(Before-and-after page screenshots)
------------

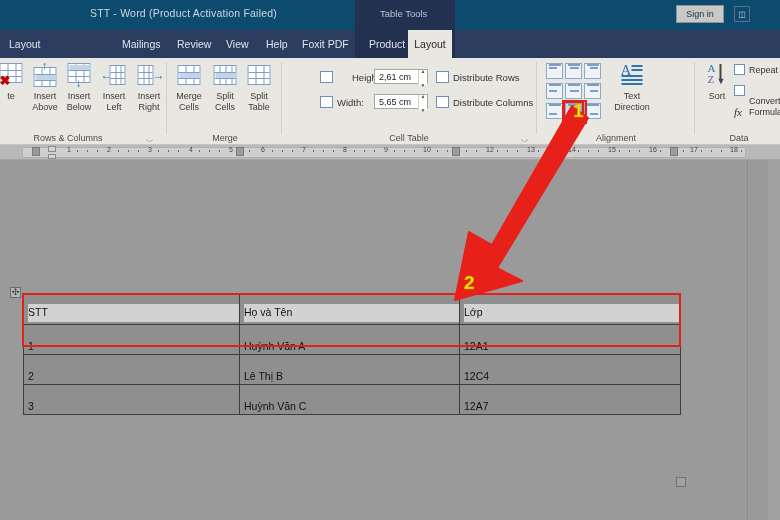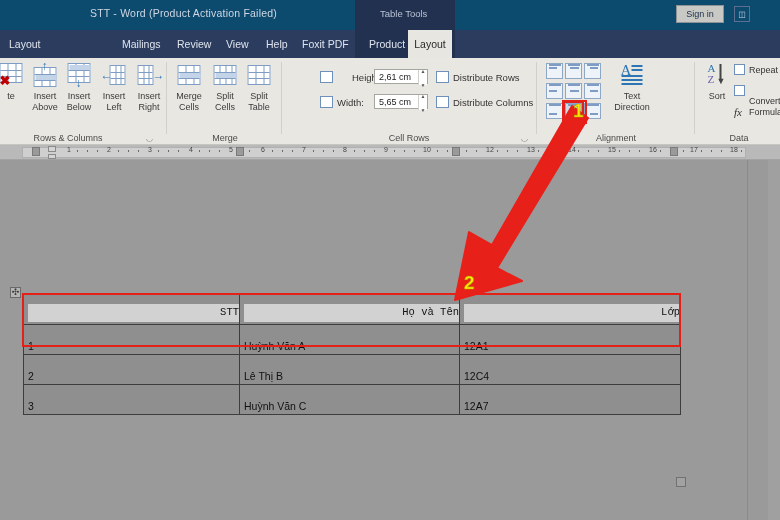--- a/index.html
+++ b/index.html
@@ -381,7 +381,7 @@
     <div class="miniico" style="left:152px; top:38px;"></div>
     <div class="lbltext" style="left:169px; top:39px;">Distribute Columns</div>
 
-    <div class="glabel" style="left:0;width:250px;">Cell Rows</div>
+    <div class="glabel" style="left:0;width:250px;">Cell Table</div>
     <div class="dlg" style="left:236px;">◡</div>
   </div>
   <div class="gsep" style="left:536px;"></div>

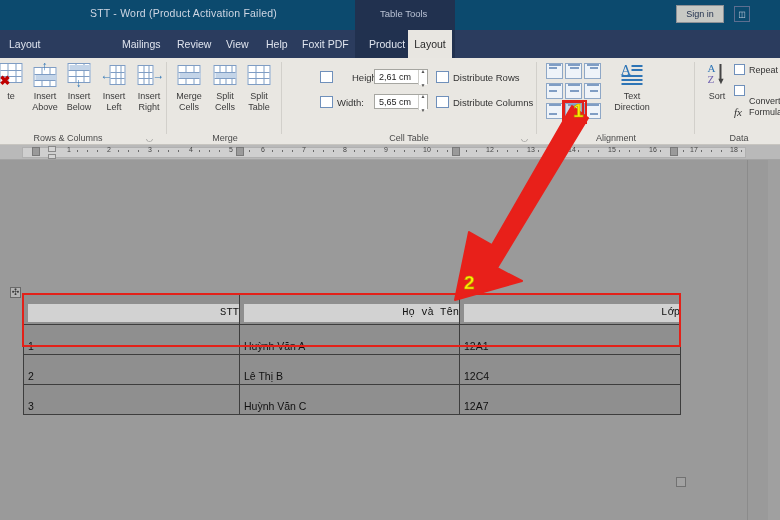--- a/index.html
+++ b/index.html
@@ -201,9 +201,8 @@
   }
   td.hdr{
     height:52px; background:#ffffff;
-    text-align:right; font-size:18px; padding:0;
+    text-align:left; font-size:18px; padding:0;
     vertical-align:bottom;
-    font-family:Liberation Mono, monospace;
   }
   td.hdr span{
     display:block; width:100%; background:#d2d2d2; padding:2px 0 4px 0;

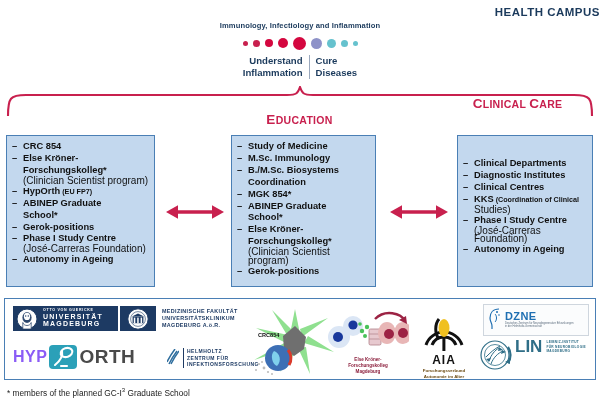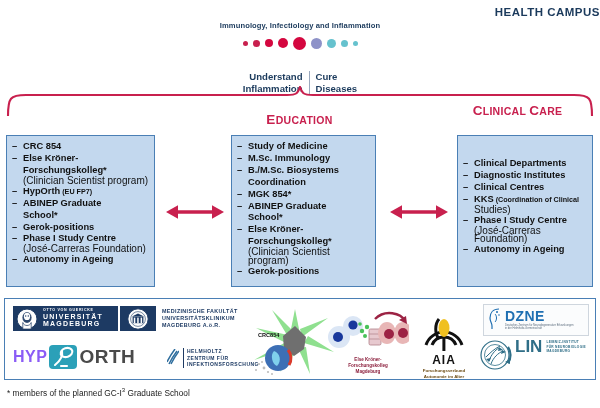--- a/index.html
+++ b/index.html
@@ -29,7 +29,7 @@
   .dot{border-radius:50%;display:block;}
 
   .claim{
-    margin-top:20px;
+    margin-top:4px;
     display:flex;justify-content:center;align-items:flex-start;
     color:#1b3a5c;font-weight:bold;font-size:9.6px;line-height:12px;
   }

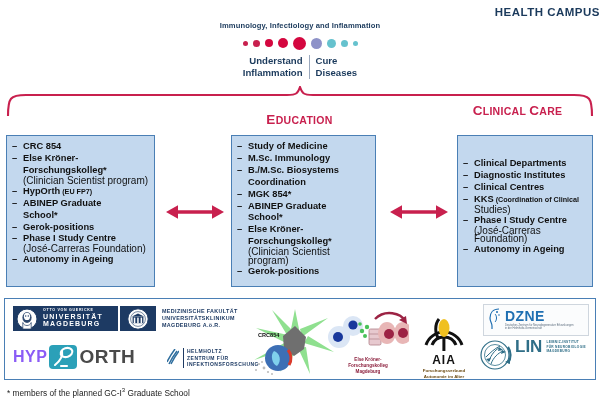--- a/index.html
+++ b/index.html
@@ -142,7 +142,7 @@
   <div class="col-title" style="left:222px;top:112px;width:155px;">
     <span>E</span><span class="sc">DUCATION</span>
   </div>
-  <div class="col-title" style="left:440px;top:96px;width:155px;margin-top:7px;">
+  <div class="col-title" style="left:440px;top:96px;width:155px;">
     <span>C</span><span class="sc">LINICAL </span><span>C</span><span class="sc">ARE</span>
   </div>
 

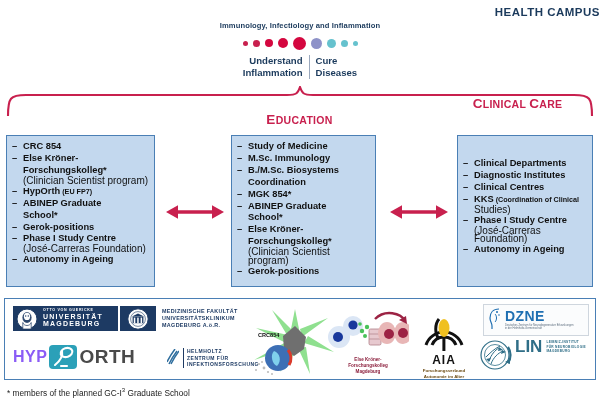--- a/index.html
+++ b/index.html
@@ -98,7 +98,7 @@
   .ekf-lab{font-size:4.6px;font-weight:bold;color:#8a1c3a;line-height:6px;text-align:center;}
   .aia-lab{font-size:4.4px;font-weight:bold;color:#6b4a12;line-height:5.6px;text-align:center;}
   .dzne-box{border:.7px solid #cfd6de;background:#fbfcfd;}
-  .dzne-t{font-size:14px;font-weight:bold;color:#1f6fb2;letter-spacing:.4px;}
+  .dzne-t{font-size:11px;font-weight:bold;color:#1f6fb2;letter-spacing:.4px;}
   .dzne-s{font-size:2.7px;color:#5a6b7c;line-height:3.4px;}
   .lin-t{font-size:17px;font-weight:bold;color:#2f6e87;letter-spacing:0px;}
   .lin-s{font-size:3.2px;font-weight:bold;color:#2f6e87;line-height:4.4px;letter-spacing:.3px;}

------------

The task ▸
Transcribe the records above exactly and drop every picture.

Solved exercise ▸
--- a/index.html
+++ b/index.html
@@ -381,7 +381,7 @@
     <div class="miniico" style="left:152px; top:38px;"></div>
     <div class="lbltext" style="left:169px; top:39px;">Distribute Columns</div>
 
-    <div class="glabel" style="left:0;width:250px;">Cell Rows</div>
+    <div class="glabel" style="left:0;width:250px;">Cell Table</div>
     <div class="dlg" style="left:236px;">◡</div>
   </div>
   <div class="gsep" style="left:536px;"></div>

--- a/index.html
+++ b/index.html
@@ -201,9 +201,8 @@
   }
   td.hdr{
     height:52px; background:#ffffff;
-    text-align:right; font-size:18px; padding:0;
+    text-align:left; font-size:18px; padding:0;
     vertical-align:bottom;
-    font-family:Liberation Mono, monospace;
   }
   td.hdr span{
     display:block; width:100%; background:#d2d2d2; padding:2px 0 4px 0;

--- a/index.html
+++ b/index.html
@@ -29,7 +29,7 @@
   .dot{border-radius:50%;display:block;}
 
   .claim{
-    margin-top:20px;
+    margin-top:4px;
     display:flex;justify-content:center;align-items:flex-start;
     color:#1b3a5c;font-weight:bold;font-size:9.6px;line-height:12px;
   }

--- a/index.html
+++ b/index.html
@@ -142,7 +142,7 @@
   <div class="col-title" style="left:222px;top:112px;width:155px;">
     <span>E</span><span class="sc">DUCATION</span>
   </div>
-  <div class="col-title" style="left:440px;top:96px;width:155px;margin-top:7px;">
+  <div class="col-title" style="left:440px;top:96px;width:155px;">
     <span>C</span><span class="sc">LINICAL </span><span>C</span><span class="sc">ARE</span>
   </div>
 

--- a/index.html
+++ b/index.html
@@ -98,7 +98,7 @@
   .ekf-lab{font-size:4.6px;font-weight:bold;color:#8a1c3a;line-height:6px;text-align:center;}
   .aia-lab{font-size:4.4px;font-weight:bold;color:#6b4a12;line-height:5.6px;text-align:center;}
   .dzne-box{border:.7px solid #cfd6de;background:#fbfcfd;}
-  .dzne-t{font-size:14px;font-weight:bold;color:#1f6fb2;letter-spacing:.4px;}
+  .dzne-t{font-size:11px;font-weight:bold;color:#1f6fb2;letter-spacing:.4px;}
   .dzne-s{font-size:2.7px;color:#5a6b7c;line-height:3.4px;}
   .lin-t{font-size:17px;font-weight:bold;color:#2f6e87;letter-spacing:0px;}
   .lin-s{font-size:3.2px;font-weight:bold;color:#2f6e87;line-height:4.4px;letter-spacing:.3px;}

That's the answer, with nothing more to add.